Application and corpus
Overview
The class CLD (in selkie.cld.core) is the
an instance of SealApp that represents the CLD application. Its contents are represented by the CLDRequestHandler class, which overrides only two methods of RequestHandler:
open_file() - returns a Corpus
make_root() - returns a CorpusEditor
The cld_app is used as the application function in a CLDManager.
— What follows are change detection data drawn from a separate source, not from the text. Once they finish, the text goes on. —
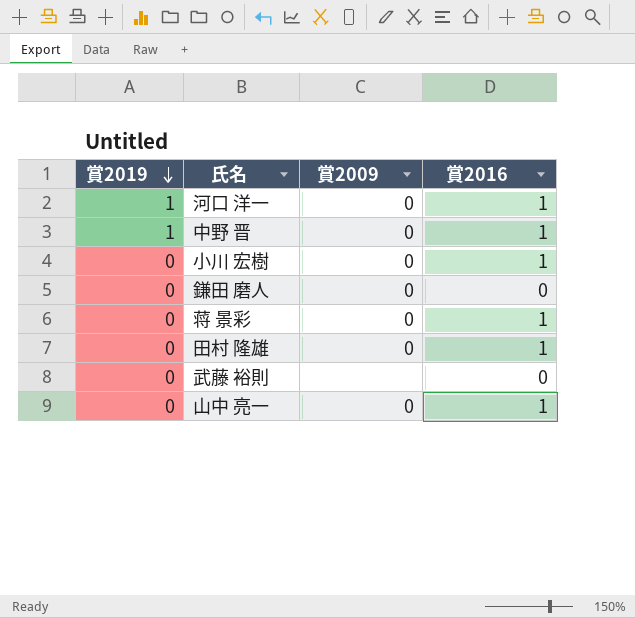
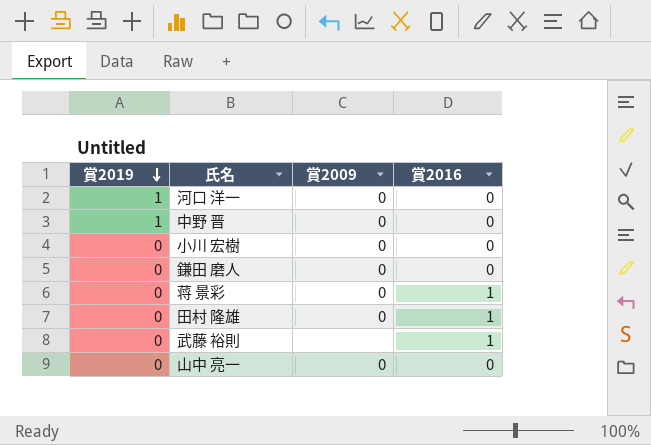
河口 洋一 | 賞2016: 1 -> 0
中野 晋 | 賞2016: 1 -> 0
小川 宏樹 | 賞2016: 1 -> 0
武藤 裕則 | 賞2016: 0 -> 1
山中 亮一 | 賞2016: 1 -> 0

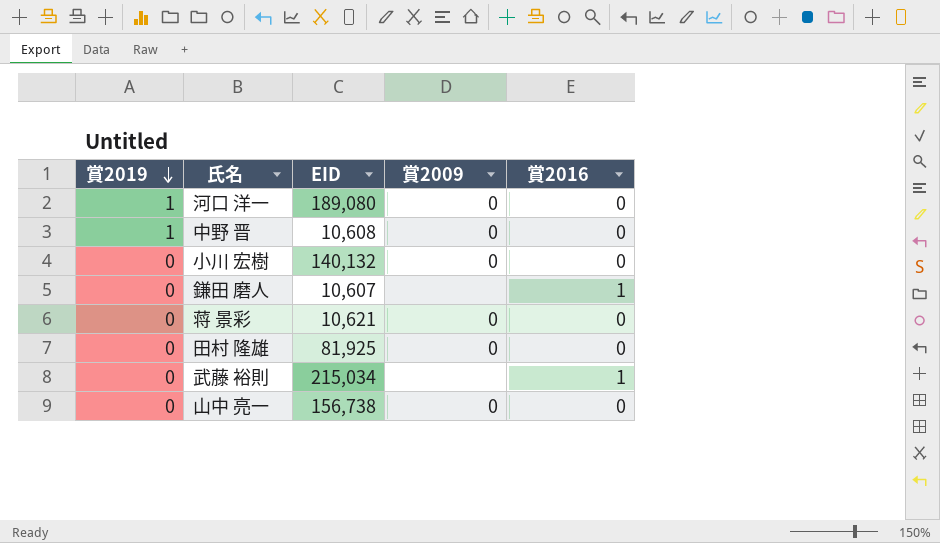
column EID | position: none -> 3
鎌田 磨人 | 賞2009: 0 -> none
鎌田 磨人 | 賞2016: 0 -> 1
蒋 景彩 | 賞2016: 1 -> 0
田村 隆雄 | 賞2016: 1 -> 0

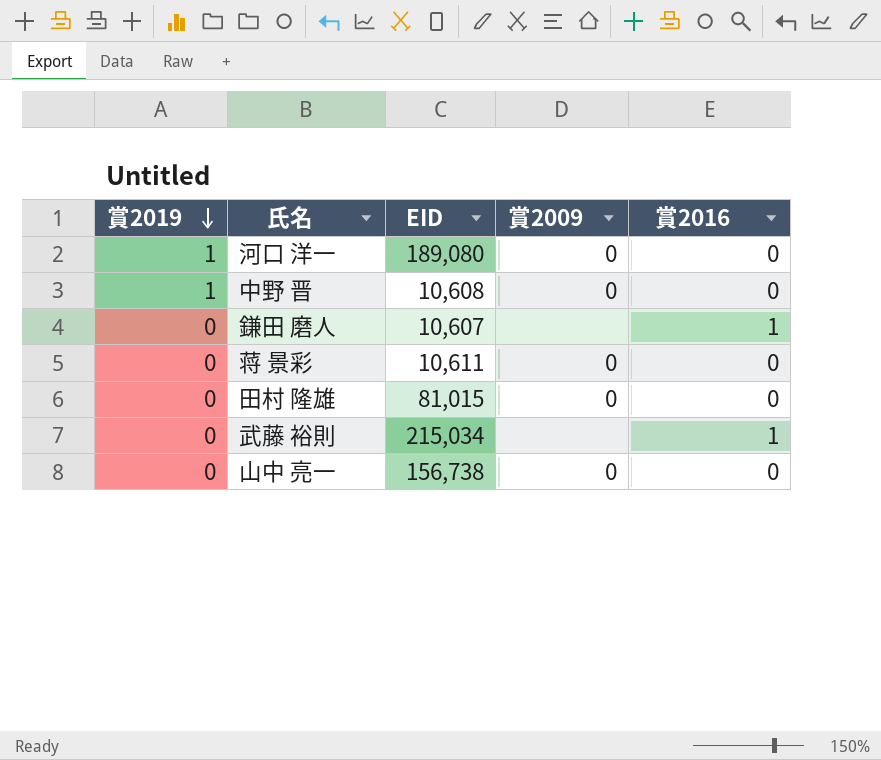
row 小川 宏樹: 0 | 140,132 | 0 | 0 -> none
蒋 景彩 | EID: 10,621 -> 10,611
田村 隆雄 | EID: 81,925 -> 81,015

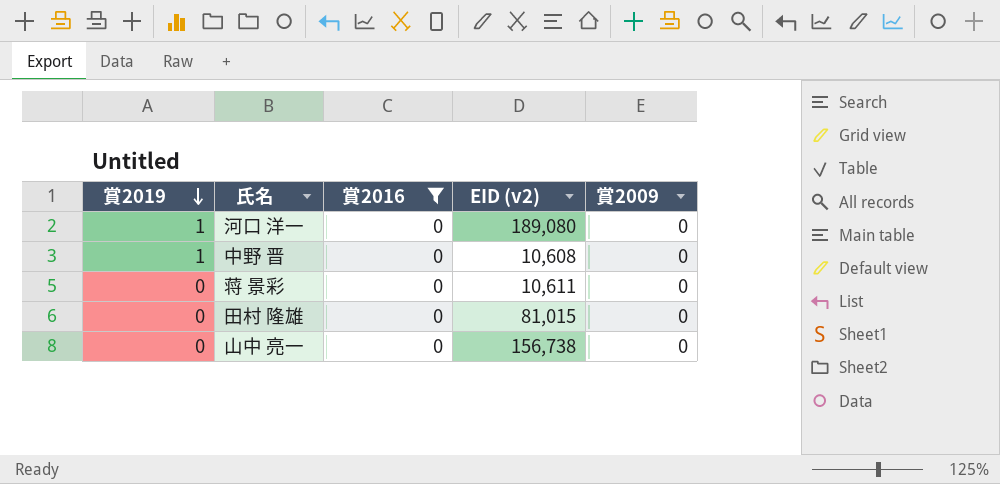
filter: none -> 賞2016 = 0
column 賞2016 | position: 5 -> 3
column name: EID -> EID (v2)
It can be invoked as:
$ cld corpus.cld
Manually instantiating the corpus
The easiest way to get a Corpus instance is to use the CLDManager:
>>> from selkie.cld.toplevel import CLDManager
>>> mgr = CLDManager('/tmp/corpus.cld')
>>> corpus = mgr.corpus()
>>> corpus
<Corpus /tmp/corpus.cld>
Corpus and environment
OUT OF DATE
The Corpus class.
The Corpus class
A Corpus is a Structure with the following signature.
langs (LanguageList) — list of mono-lingual subcorpora
users (UserList) — a Collection with child type User
roms (Registry) — the central registry of romanizations
glab (GLabDirectory)
In addition, a corpus has a _meta member containing a PropList with general information, and, like all Files, an env member containing an Environment.
The Environment
The env member is inherited from File, but it gets set by the Corpus, inasmuch as the Corpus is the root of the disk hierarchy. See the section ‘Environment’ for general information on environments. Corpus specializes Database, which specializes EnvRoot.
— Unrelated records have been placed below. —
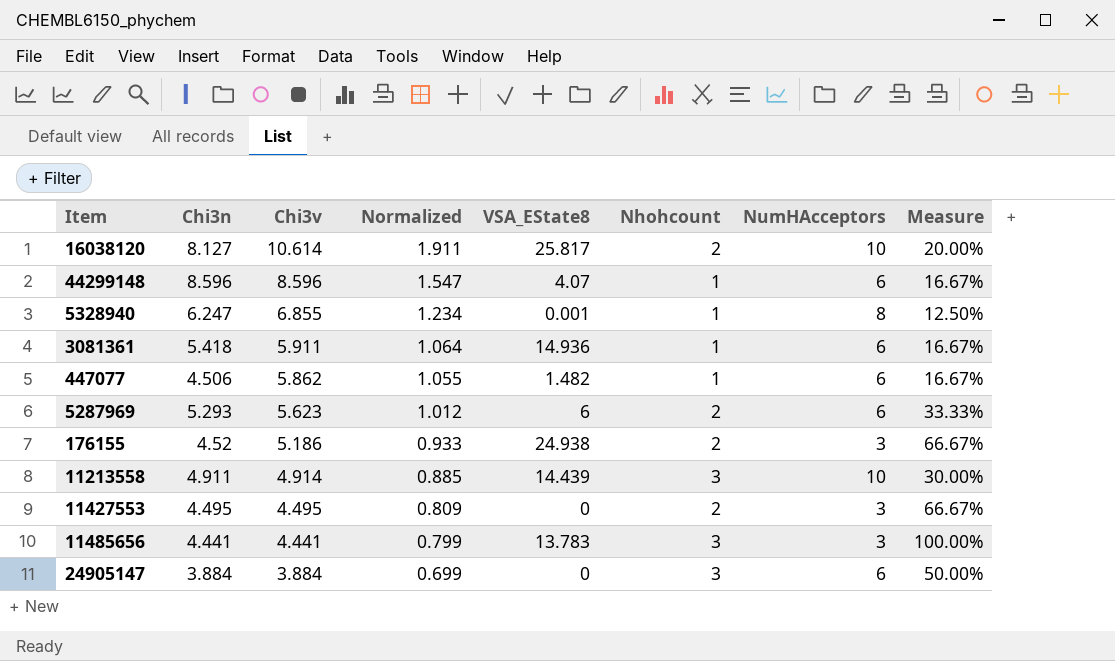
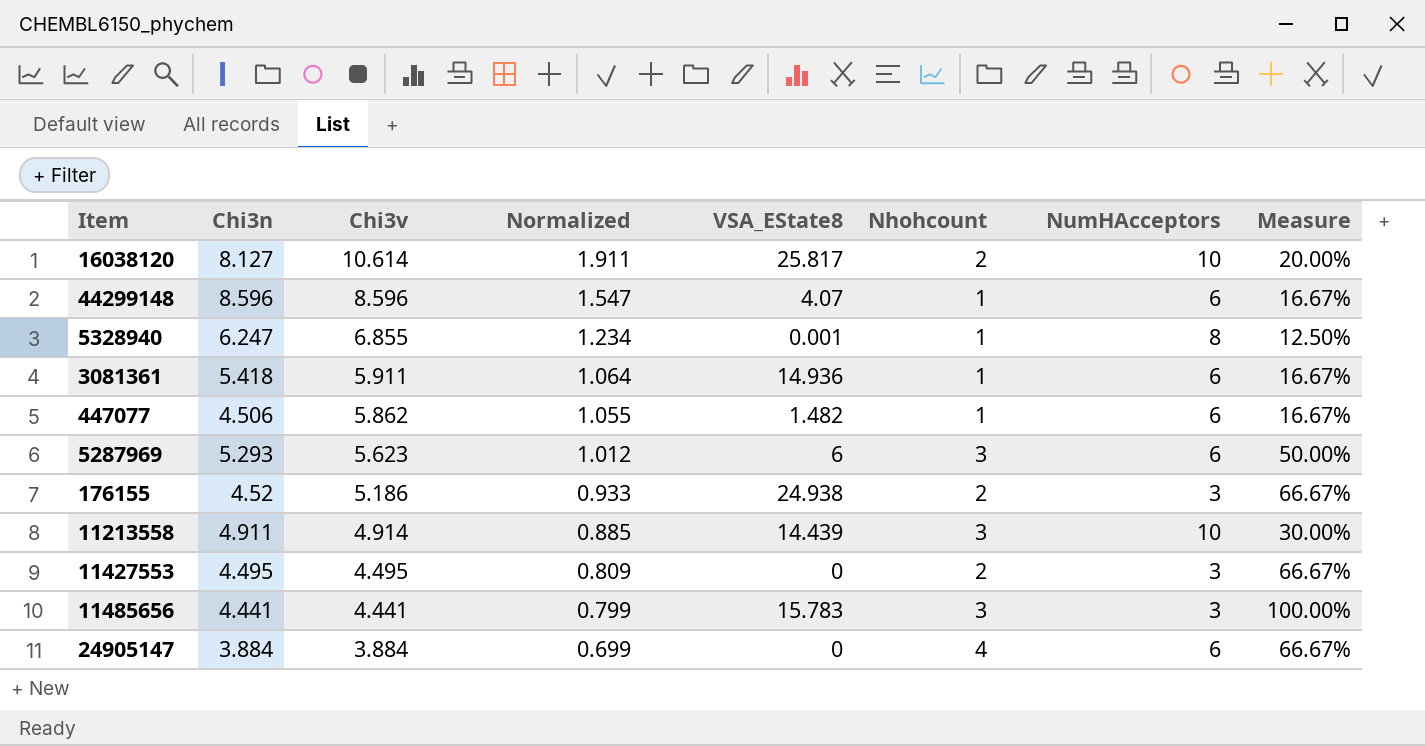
5287969 | Nhohcount: 2 -> 3
5287969 | Measure: 33.33% -> 50.00%
11485656 | VSA_EState8: 13.783 -> 15.783
24905147 | Nhohcount: 3 -> 4
24905147 | Measure: 50.00% -> 66.67%

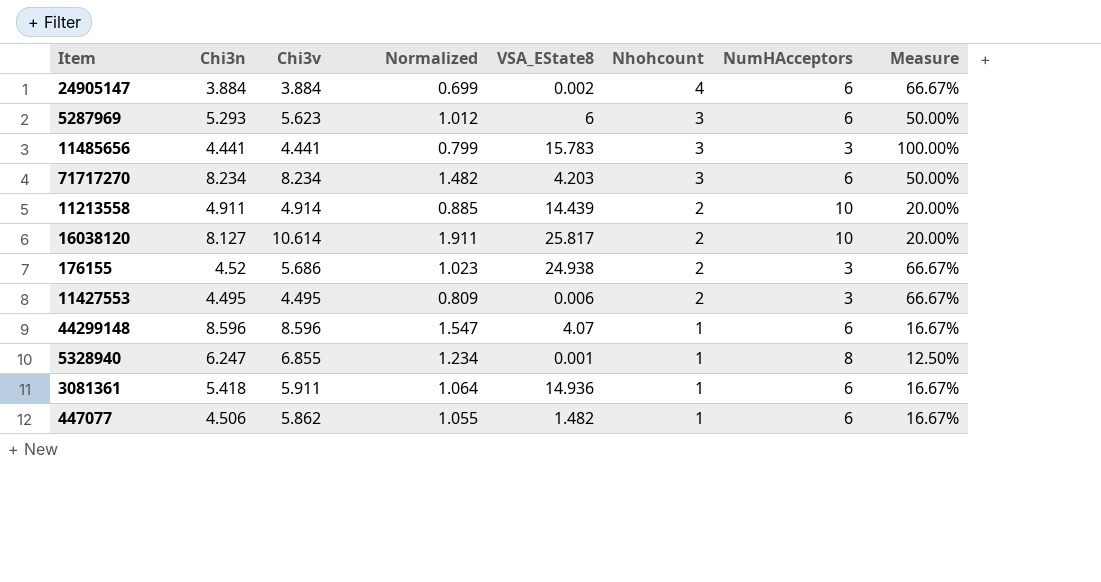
row order: Chi3v descending -> Nhohcount descending
24905147 | VSA_EState8: 0 -> 0.002
row 71717270: none -> 8.234 | 8.234 | 1.482 | 4.203 | 3 | 6 | 50.00%
11213558 | Nhohcount: 3 -> 2
11213558 | Measure: 30.00% -> 20.00%
176155 | Chi3v: 5.186 -> 5.686
176155 | Normalized: 0.933 -> 1.023
11427553 | VSA_EState8: 0 -> 0.006

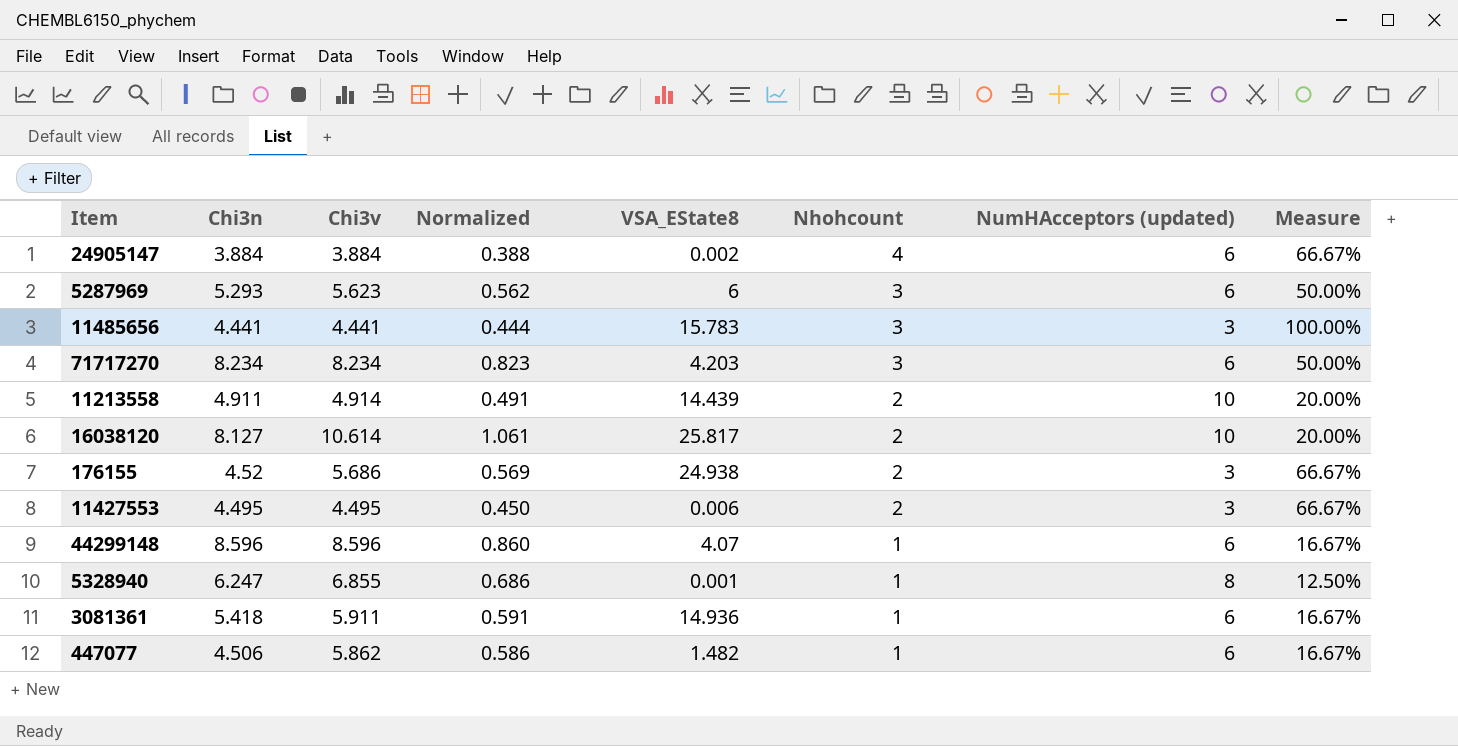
column Normalized | formula: [Chi3v] * 0.18 -> [Chi3v] * 0.1
column name: NumHAcceptors -> NumHAcceptors (updated)

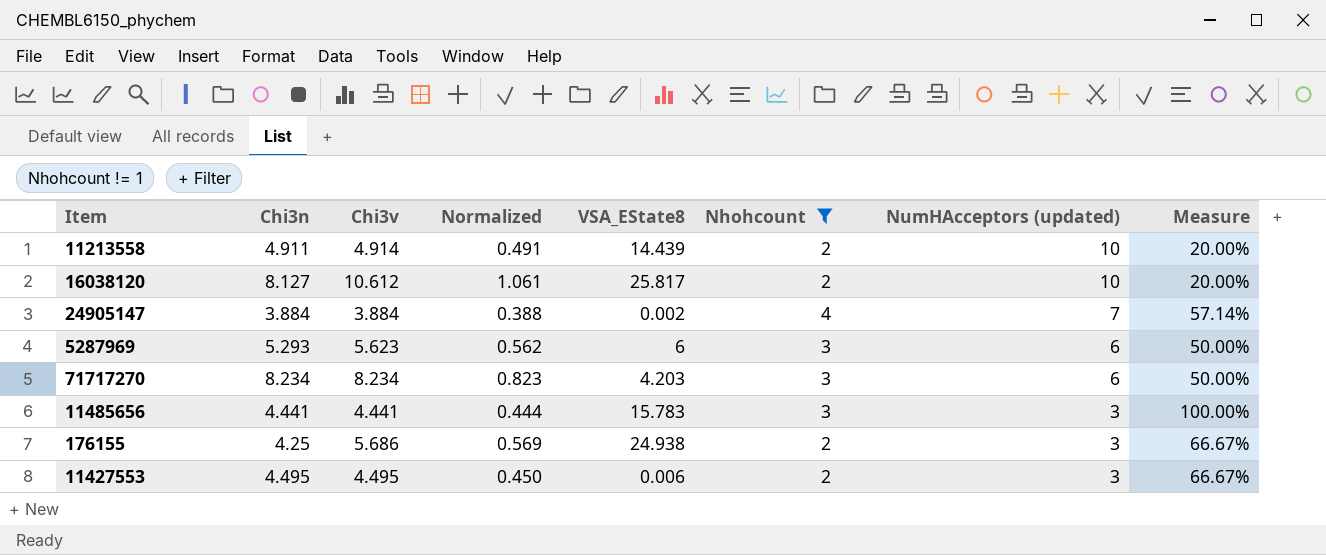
filter: none -> Nhohcount != 1
row order: Nhohcount descending -> NumHAcceptors (updated) descending
16038120 | Chi3v: 10.614 -> 10.612
24905147 | NumHAcceptors (updated): 6 -> 7
24905147 | Measure: 66.67% -> 57.14%
176155 | Chi3n: 4.52 -> 4.25

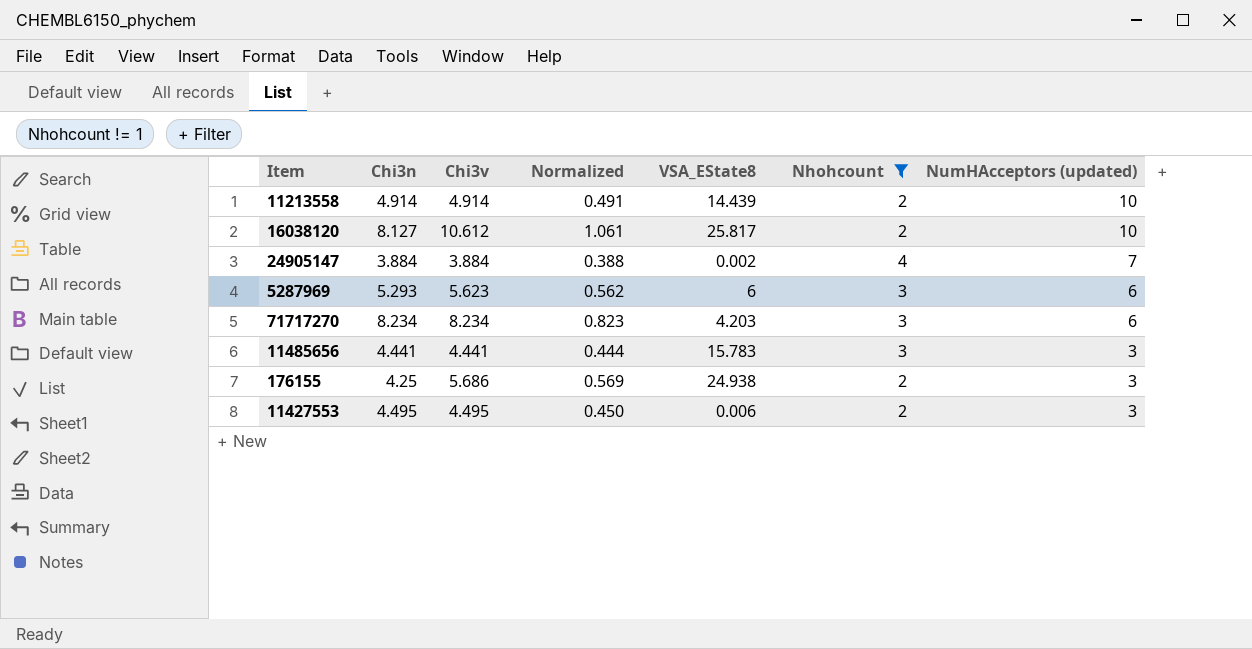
column Measure | formula: [Nhohcount] / [NumHAcceptors (updated)] -> none
11213558 | Chi3n: 4.911 -> 4.914

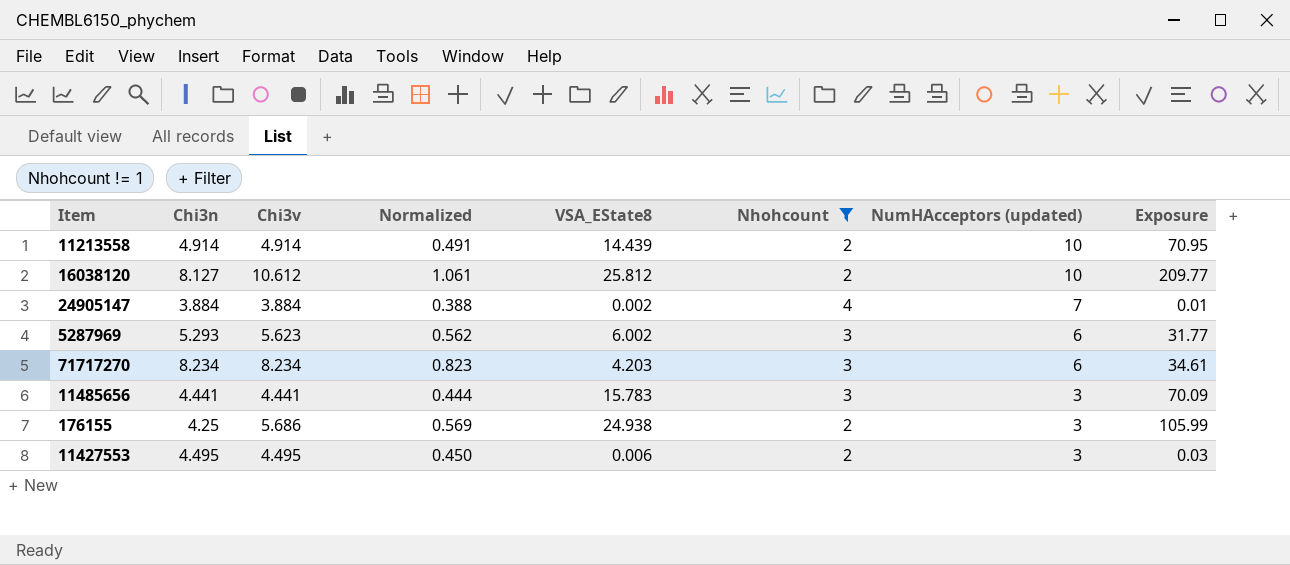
column Exposure | formula: none -> [Chi3n] * [VSA_EState8]
16038120 | VSA_EState8: 25.817 -> 25.812
5287969 | VSA_EState8: 6 -> 6.002

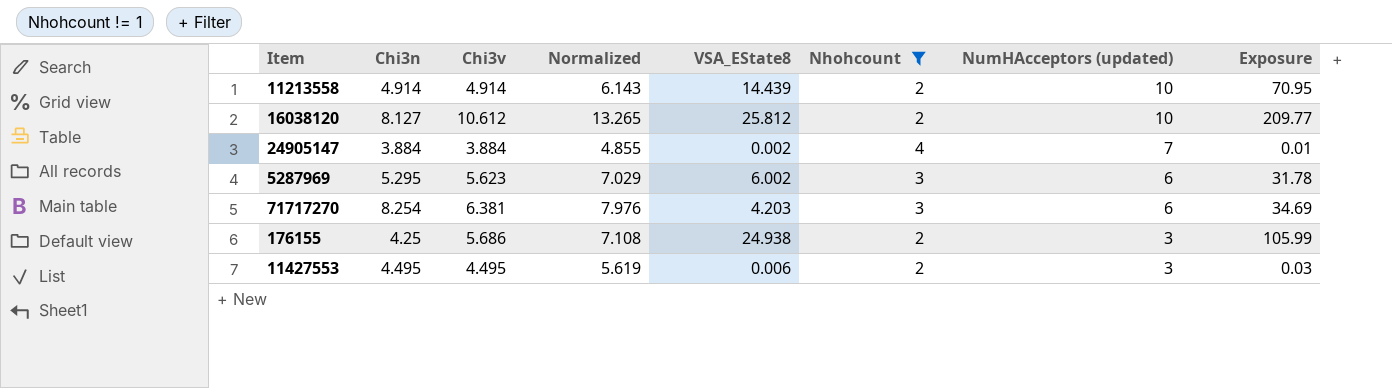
column Normalized | formula: [Chi3v] * 0.1 -> [Chi3v] * 1.25
row 11485656: 4.441 | 4.441 | 0.444 | 15.783 | 3 | 3 | 70.09 -> none
5287969 | Chi3n: 5.293 -> 5.295
5287969 | Exposure: 31.77 -> 31.78
71717270 | Chi3n: 8.234 -> 8.254
71717270 | Chi3v: 8.234 -> 6.381
71717270 | Exposure: 34.61 -> 34.69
When one reaches a Language when descending the hierarchy, a new copy of the Environment is created that is specific to that language. The new copy is used by the Language and its descendants.
An Environment instance has the following members:
corpus — A backlink to the Corpus.
username — The authorized username, for the purpose of permissions
language — Set to the language, if within the scope of a language
parent — The original Environment, if this one belongs to a language.
All Environments provide the following methods:
for_language(lang) — Create a copy associated with the given language.
require_rom(name) — Returns the named Romanization. Signals an error if not found.
find_rom(name) — Returns the named Romanization, or None if not found.
Language-specific Environments provide the following methods:
get_text(id) — Returns the text that has the given ID.
default_orthography() — Returns the default orthography for this language.
orthographies() — Returns the list of available orthographies for this language.
romanization() — Returns the default orthography as a Romanization.
deref_parid(parid) — Returns the paragraph with the given paragraph ID.
Example
An example of opening a corpus and accessing a couple of its members:
>>> from selkie.cld.corpus import Corpus
>>> corpus = Corpus('corpus.cld')
>>> corpus.media.filename()
'/Users/abney/git/cld/media'
>>> corpus.langs['oji']
<selkie.cld.language.Language object at 0x10ac41fd0>
User interface
Corpus UI
Metadata editor
Catalog of pages
The relevant modules all belong to selkie.cld.ui.
/home — CorpusEditor (corpus)
/langs — LanguageListEditor (language)
…/lang.xxx/home — LanguageEditor (language)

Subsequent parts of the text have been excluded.